▶ _Problem requirements_
Return a copy of every line in the records that includes the word "userid".

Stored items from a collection
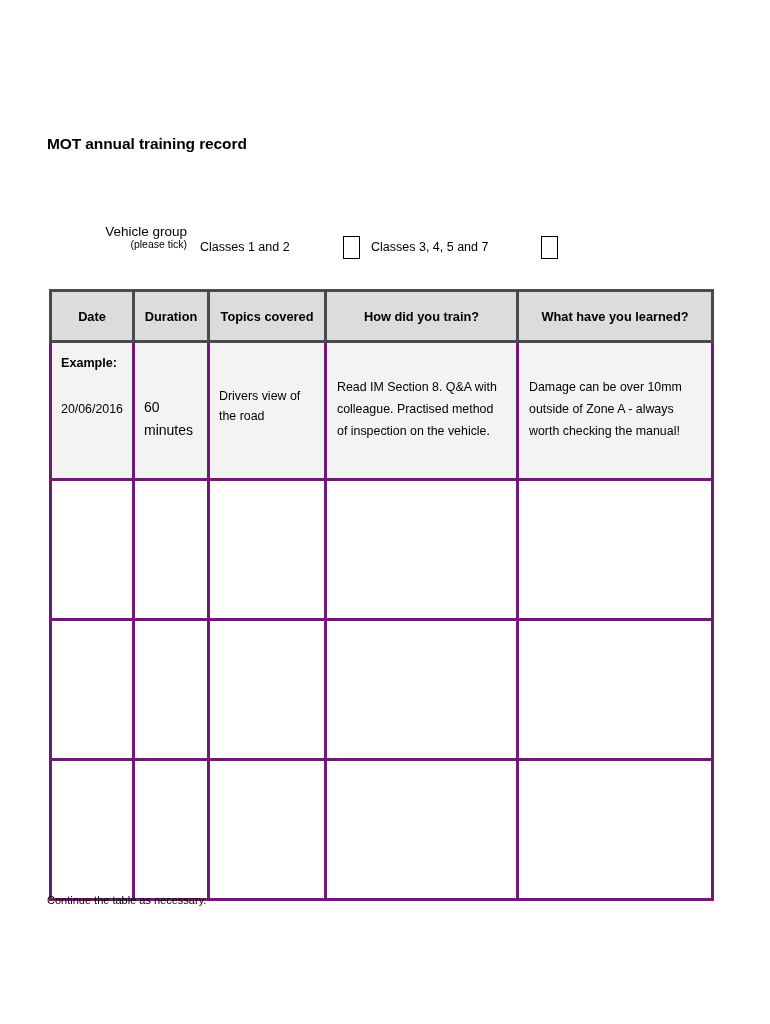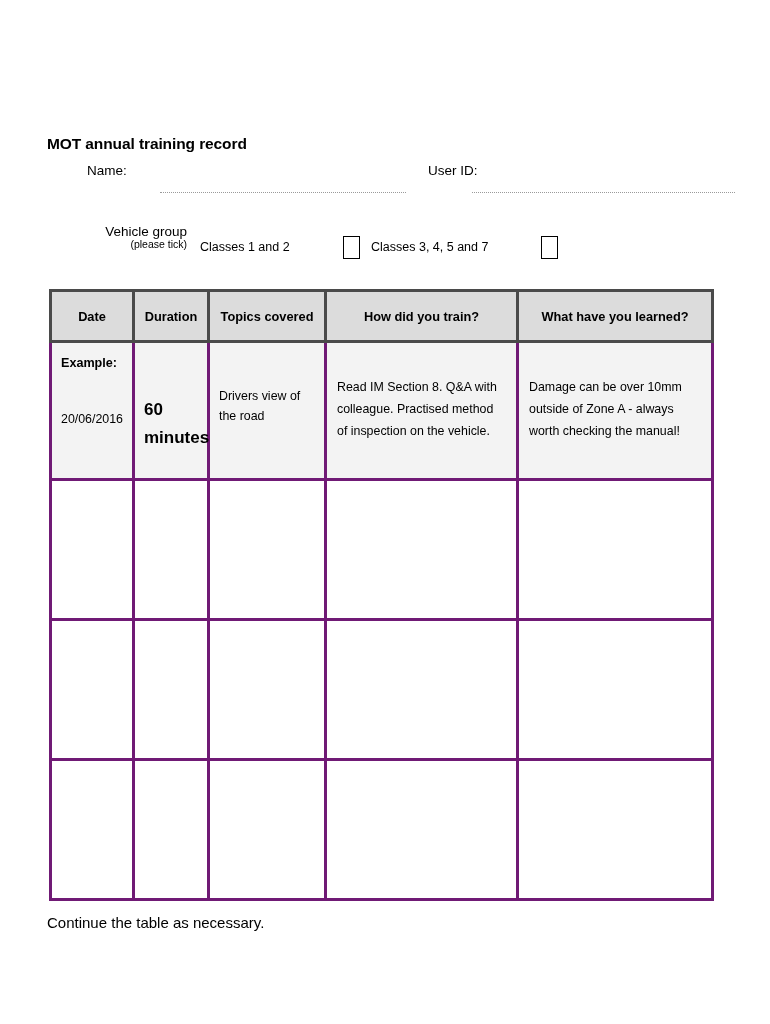--- a/index.html
+++ b/index.html
@@ -193,13 +193,6 @@
 
   <div class="doc-title">MOT annual training record</div>
 
-  <div class="field-row">
-    <div class="field-label label-name">Name:</div>
-    <div class="dotline dotline-name"></div>
-
-    <div class="field-label label-userid">User ID:</div>
-    <div class="dotline dotline-userid"></div>
-  </div>
 
   <div class="vehicle-block">
     <div class="vg-label">

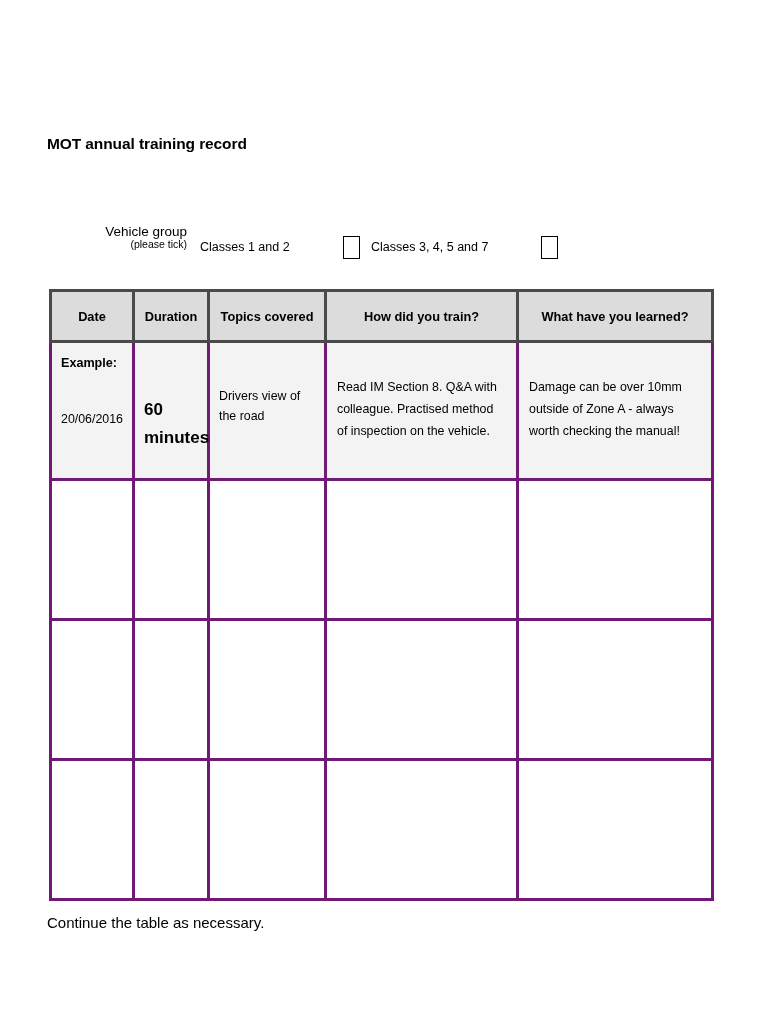--- a/index.html
+++ b/index.html
@@ -158,7 +158,7 @@
     font-weight: bold;
     font-size: 12.6px;
     display: block;
-    margin-bottom: 36px;
+    margin-bottom: 26px;
   }
   .cell-mid {
     padding: 53px 9px 0 9px;

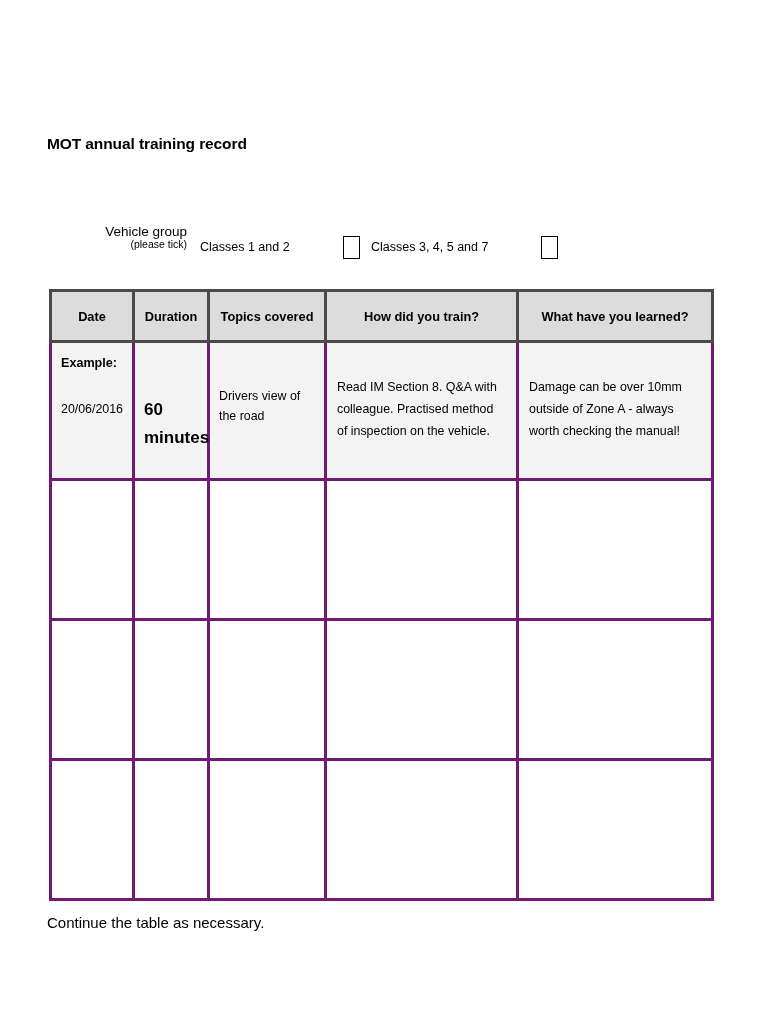--- a/index.html
+++ b/index.html
@@ -162,9 +162,8 @@
   }
   .cell-mid {
     padding: 53px 9px 0 9px;
-    font-size: 17px;
+    font-size: 14px;
     line-height: 1.62;
-    font-weight: bold;
   }
   .cell-topics {
     padding: 43px 11px 0 9px;

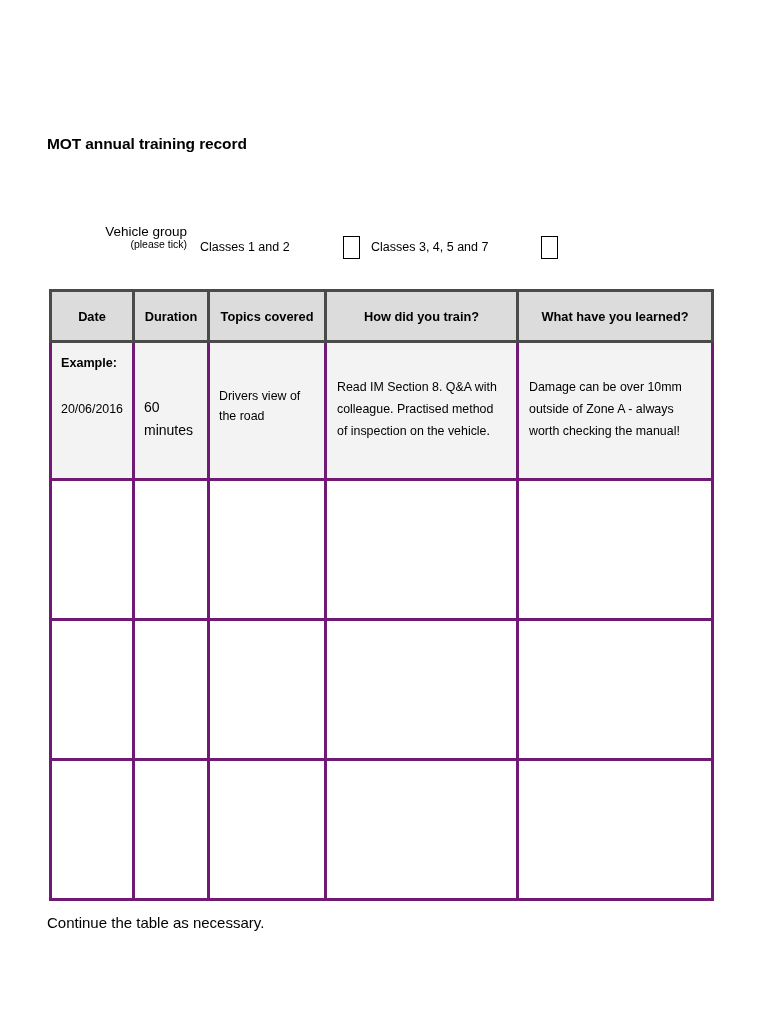--- a/index.html
+++ b/index.html
@@ -180,8 +180,8 @@
   .footer-note {
     position: absolute;
     left: 47px;
-    top: 914px;
-    font-size: 15px;
+    top: 894px;
+    font-size: 11px;
     white-space: nowrap;
   }
 </style>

▶ _Output of the task_
-    <div class="field-label label-userid">User ID:</div>
-    <div class="dotline dotline-userid"></div>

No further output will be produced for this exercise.